A mezz’ora dall’inizio delle contrattazioni i future sugli indici accentuano le perdite. Il risultato al di sopra delle stime relativo ai nuovi cantieri edili e alle licenze di costruzione di febbraio non basta a riportare la fiducia tra gli investitori. L’indicatore ha registrato un rialzo del 2,8% contro il calo del 2,9% stimato dagli analisti.

Alle 15:00 (le 9:00 ora di New York) il contratto future sull’indice S&P 500 è in calo di 6,40 punti (-0,55%).

Il contratto sull’indice Nasdaq è in ribasso di 18 punti (-1,19%).

Il contratto sull’indice Dow Jones cede 65 punti (-0,65%).

Sul mercato obbligazionario, l’ultima emissione del titolo del Tesoro Usa a 10 anni fa registrare prezzi in rialzo a 96,26 e rendimenti in calo al 5,30%.

In sede di preborsa i rialzi del colosso software Microsoft (MSFT – Nasdaq) e della societa’ informatica Ibm (IBM – Nyse) non riescono a risollevare gli indici.

Si distingue il ribasso del gigante dei chip Intel (INTC – Nasdaq), dopo che la banca d’affari Salomon Smith Barney ha ridotto le stime sui risultati . In calo il gruppo petrolifero Chevron Texaco (CVX – Nyse), che accusa la decisione della banca d’affari Banc of America di tagliare il rating sul titolo .
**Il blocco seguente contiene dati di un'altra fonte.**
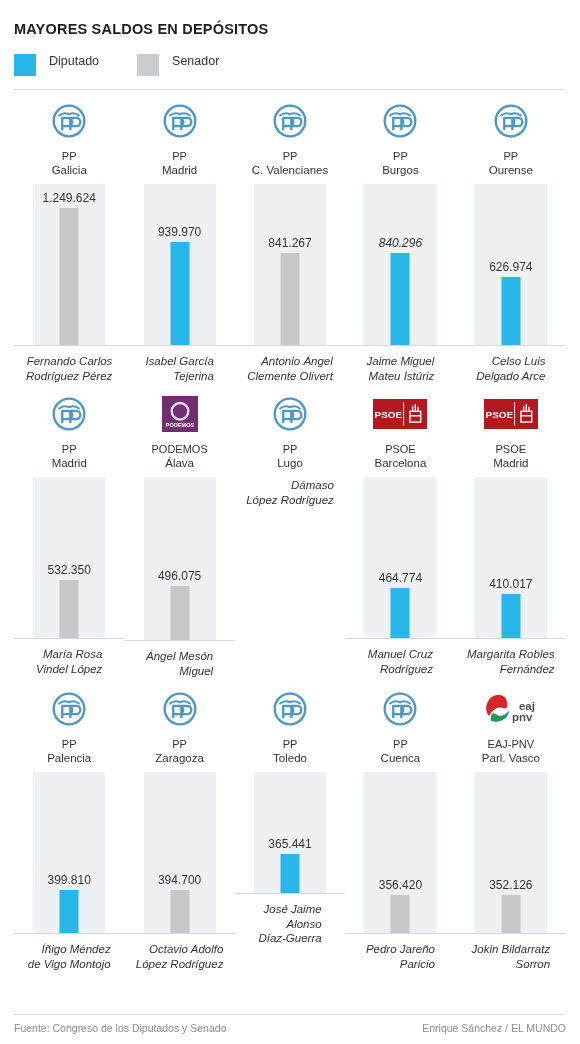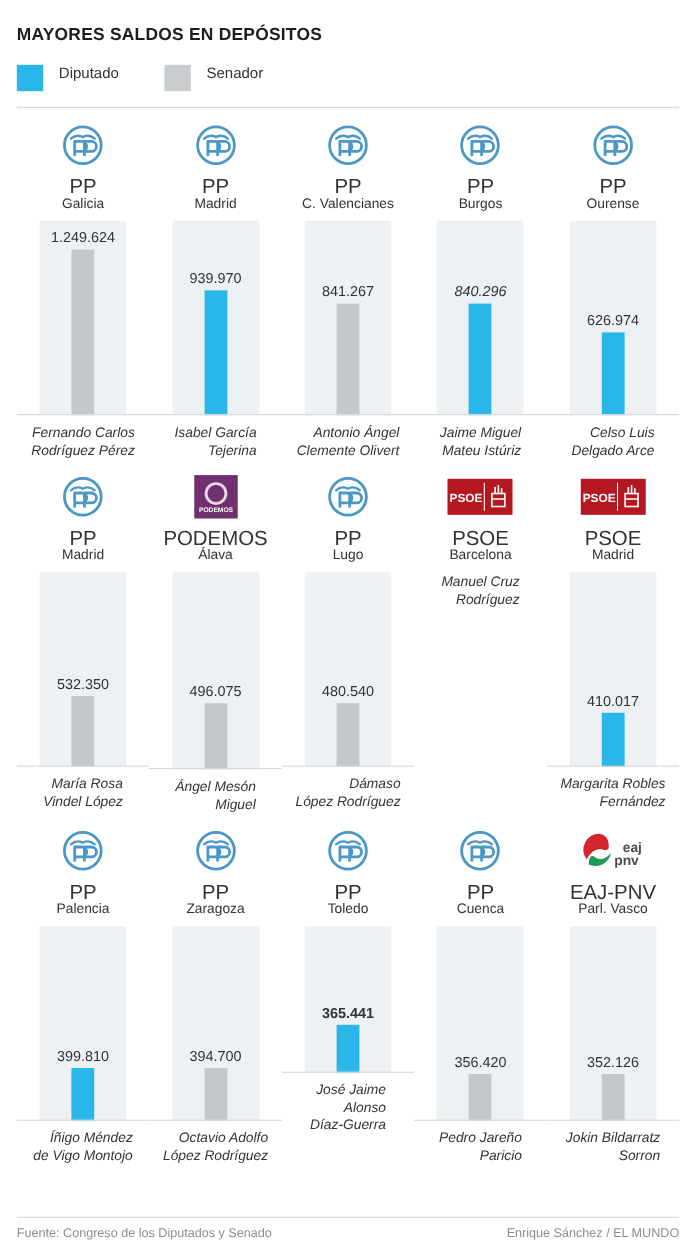--- a/index.html
+++ b/index.html
@@ -28,21 +28,21 @@
   .row{position:relative;}
   .cards{display:flex;}
   .card{
     flex:1 1 0;min-width:0;
     display:flex;flex-direction:column;align-items:center;
     box-sizing:border-box;
   }
 
   
   .logo-wrap{height:44px;display:flex;align-items:center;justify-content:center;padding-top:9px;}
-  .party-line{font-size:17px;color:#333;line-height:14px;margin-top:6px;}
+  .party-line{font-size:11px;color:#333;line-height:14px;margin-top:6px;}
   .region-line{font-size:11.5px;color:#333;line-height:14px;text-align:center;}
 
   
   .plot{position:relative;width:100%;margin-top:7px;}
   .panel{
     position:absolute;left:50%;transform:translateX(-50%);
     width:72px;background:#eef1f3;top:0;bottom:0;
   }
   .bar{
     position:absolute;left:50%;transform:translateX(-50%);
@@ -246,46 +246,46 @@
             <div class="logo-wrap">
               <span class="logo-pp"><svg viewBox="0 0 40 40" width="36" height="36">
                   <circle cx="20" cy="20" r="17" fill="none" stroke="#4a97c8" stroke-width="2.6"></circle>
                   <path d="M9 14 Q14 9.5 20 12.5 Q26 9.5 31 14" fill="none" stroke="#4a97c8" stroke-width="2.2" stroke-linecap="round"></path>
                   <path d="M12.5 30 L12.5 16.5 L19 16.5 A4.6 4.6 0 0 1 19 25.7 L12.5 25.7" fill="none" stroke="#4a97c8" stroke-width="2.6" stroke-linejoin="round"></path>
                   <path d="M21.5 30 L21.5 16.5 L28 16.5 A4.6 4.6 0 0 1 28 25.7 L21.5 25.7" fill="none" stroke="#4a97c8" stroke-width="2.6" stroke-linejoin="round"></path>
                 </svg></span>
             </div>
             <div class="party-line">PP</div>
             <div class="region-line">Lugo</div>
-            <div class="plot" style="height:162px;">
-              <div class="panel"></div>
-              <div class="value" style="bottom:56px;">480.540</div>
-              <div class="bar" style="height:53px;background:#c4c8cb;"></div>
-              <div class="baseline"></div>
-            </div>
             <div class="person">Dámaso
 López Rodríguez</div>
           </div>
           <div class="card">
             <div class="logo-wrap">
               <span class="logo-psoe">
                 <svg viewBox="0 0 60 32" width="54" height="30">
                   <rect x="0" y="0" width="60" height="32" fill="#b4171f"></rect>
                   <text x="17" y="21" font-family="Liberation Sans, sans-serif" font-size="11" font-weight="bold" fill="#ffffff" text-anchor="middle">PSOE</text>
                   <line x1="34" y1="3" x2="34" y2="29" stroke="#ffffff" stroke-width="1"></line>
                   <g fill="none" stroke="#ffffff" stroke-width="1.5">
                     <rect x="41" y="13" width="12" height="12"></rect>
                     <path d="M44 13 L44 7 M47 13 L47 5 M50 13 L50 8"></path>
                     <path d="M41 18 L53 18"></path>
                   </g>
                 </svg>
               </span>
             </div>
             <div class="party-line">PSOE</div>
             <div class="region-line">Barcelona</div>
+            <div class="plot" style="height:162px;">
+              <div class="panel"></div>
+              <div class="value" style="bottom:54px;">464.774</div>
+              <div class="bar" style="height:51px;background:#29b6e8;"></div>
+              <div class="baseline"></div>
+            </div>
             <div class="person">Manuel Cruz
 Rodríguez</div>
           </div>
           <div class="card">
             <div class="logo-wrap">
               <span class="logo-psoe">
                 <svg viewBox="0 0 60 32" width="54" height="30">
                   <rect x="0" y="0" width="60" height="32" fill="#b4171f"></rect>
                   <text x="17" y="21" font-family="Liberation Sans, sans-serif" font-size="11" font-weight="bold" fill="#ffffff" text-anchor="middle">PSOE</text>
                   <line x1="34" y1="3" x2="34" y2="29" stroke="#ffffff" stroke-width="1"></line>
@@ -356,21 +356,21 @@
             <div class="logo-wrap">
               <span class="logo-pp"><svg viewBox="0 0 40 40" width="36" height="36">
                   <circle cx="20" cy="20" r="17" fill="none" stroke="#4a97c8" stroke-width="2.6"></circle>
                   <path d="M9 14 Q14 9.5 20 12.5 Q26 9.5 31 14" fill="none" stroke="#4a97c8" stroke-width="2.2" stroke-linecap="round"></path>
                   <path d="M12.5 30 L12.5 16.5 L19 16.5 A4.6 4.6 0 0 1 19 25.7 L12.5 25.7" fill="none" stroke="#4a97c8" stroke-width="2.6" stroke-linejoin="round"></path>
                   <path d="M21.5 30 L21.5 16.5 L28 16.5 A4.6 4.6 0 0 1 28 25.7 L21.5 25.7" fill="none" stroke="#4a97c8" stroke-width="2.6" stroke-linejoin="round"></path>
                 </svg></span>
             </div>
             <div class="party-line">PP</div>
             <div class="region-line">Toledo</div>
-            <div class="plot" style="height:122px;font-weight:bold;">
+            <div class="plot" style="height:122px;">
               <div class="panel"></div>
               <div class="value" style="bottom:43px;">365.441</div>
               <div class="bar" style="height:40px;background:#29b6e8;"></div>
               <div class="baseline"></div>
             </div>
             <div class="person">José Jaime
 Alonso
 Díaz-Guerra</div>
           </div>
           <div class="card">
Il mercato non reagisce positivamente agli utili positivi registrati dal corriere internazionale FedEx (FDX – Nyse).

Occhi puntati sui finanziari, dopo la decisione della banca d’affari Lehman Brothers di ridurre le stime sulla rivale J.P. Morgan (JPM – Nyse). Nel frattempo Lehman Brothers (LEH – Nyse) ha registrato utili superiori alle previsioni .

Sotto i riflettori il comparto delle conglomerate, dopo che il colosso industriale General Electric (GE – Nyse) ha smentito le trattative con la rivale Tyco (TYC – Nyse).